This report, for the first time, combines deduplicated data from the Chicago Homeless Services System and the Chicago Public Schools. Chicago Coalition for the Homeless served on an advisory committee to the research project.

Key findings include:

  • In the past year, approximately 10,000 families experienced homelessness in Chicago. Four out of five of these families (just under 8,000) were living doubled-up with friends or relatives.
  • Only 13% of families experiencing homelessness in Chicago access services from the Continuum of Care.
  • Families accessing the shelter system overwhelmingly have income below the Federal Poverty Level. (Almost one in three self-report no income at the time of accessing services.) The majority are single-adult households headed by a female. Four out of 10 families in shelter self-report a disability, and one in five self-report a mental health problem.
  • Living doubled-up is the most common pathway to entering the shelter system. The majority of families (55.5%) who access shelter have previously experienced homelessness while living temporarily with others.
  • Fifty percent of families that contact the service system while at-risk of homelessness later entered shelter. Of those, half enter shelter within three months.
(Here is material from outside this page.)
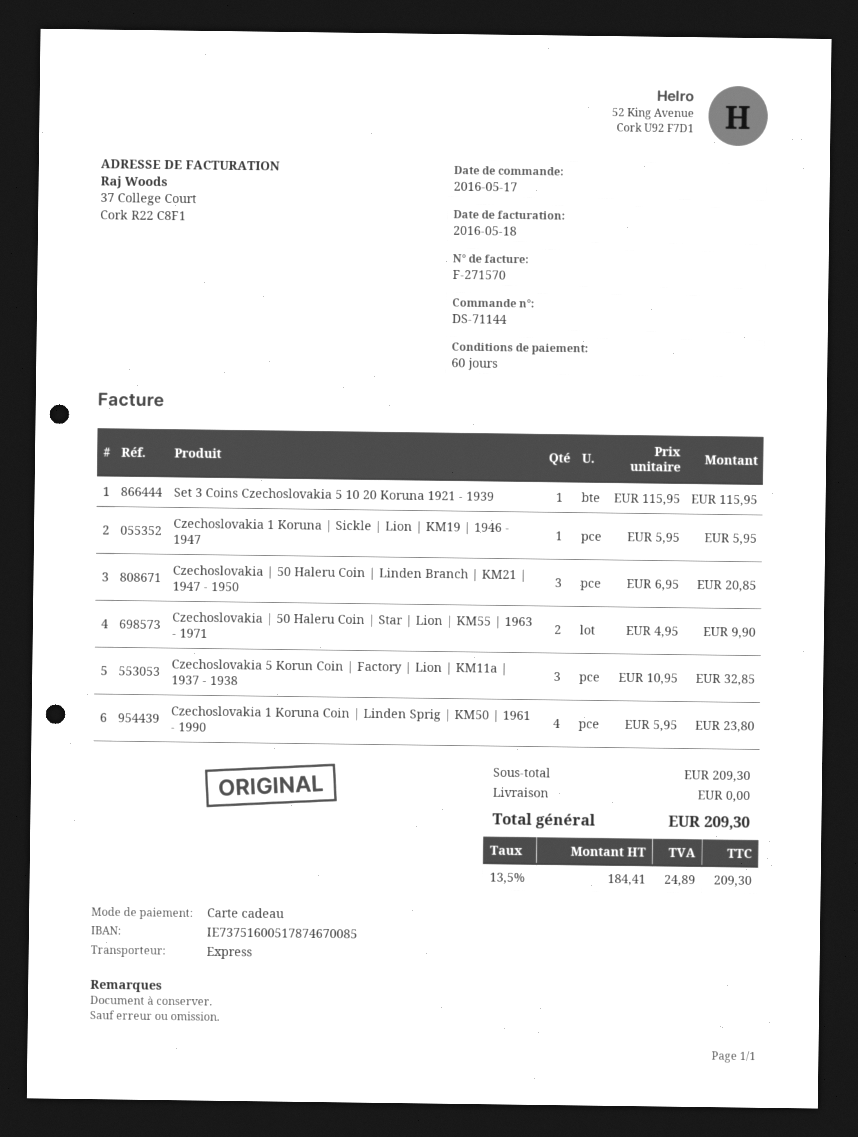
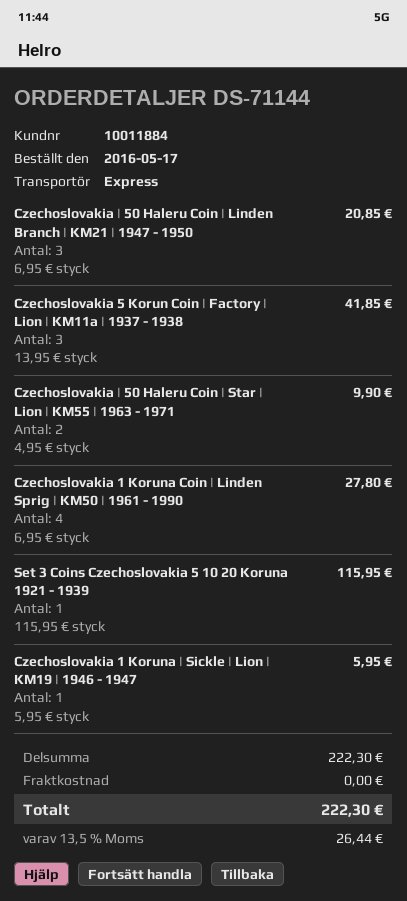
Czechoslovakia 5 Korun Coin | Factory | Lion | KM11a | 1937 - 1938: 3 x 10.95 = 32.85 -> 3 x 13.95 = 41.85
Czechoslovakia 1 Koruna Coin | Linden Sprig | KM50 | 1961 - 1990: 4 x 5.95 = 23.80 -> 4 x 6.95 = 27.80
subtotal: 209.30 -> 222.30
tax: 13.5% = 24.89 -> 13.5% = 26.44
total: 209.30 -> 222.30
The reports predicts the housing needs of families that have entered the shelter system and been assessed, but those living doubled-up are not receiving assessments. The reason they have not been assessed is because the majority of the city’s current housing resources are federally funded by HUD. Families that are doubled-up do not meet HUD’s definition and therefore are ineligible for HUD’s housing resources.

Advocates are making a number of recommendations at the city and state level to address the need to better understand and assist doubled-up families as well as to address other findings from the report.

Policy Director Julie Dworkin, with CSH Illinois Program Director Betsy Benito and advocates present the family homelessness study. (Photo by Christy Savellano)

The groups supporting these recommendations are: CSH, Chicago Coalition for the Homeless, the HomeWorks campaign, Catholic Charities, Ounce of Prevention Fund, Heartland Alliance, and All Chicago.

On the city level, we recommend that we start to assess all doubled-up homeless families that present at school or daycare sites and connect them to resources to address their homelessness. Currently, those resources are very limited, so we also recommend that we begin to identify flexible local funding for housing and services that do not carry HUD’s restrictions. This would ensure that families who are doubled-up are defined as eligible by our service system for these new resources.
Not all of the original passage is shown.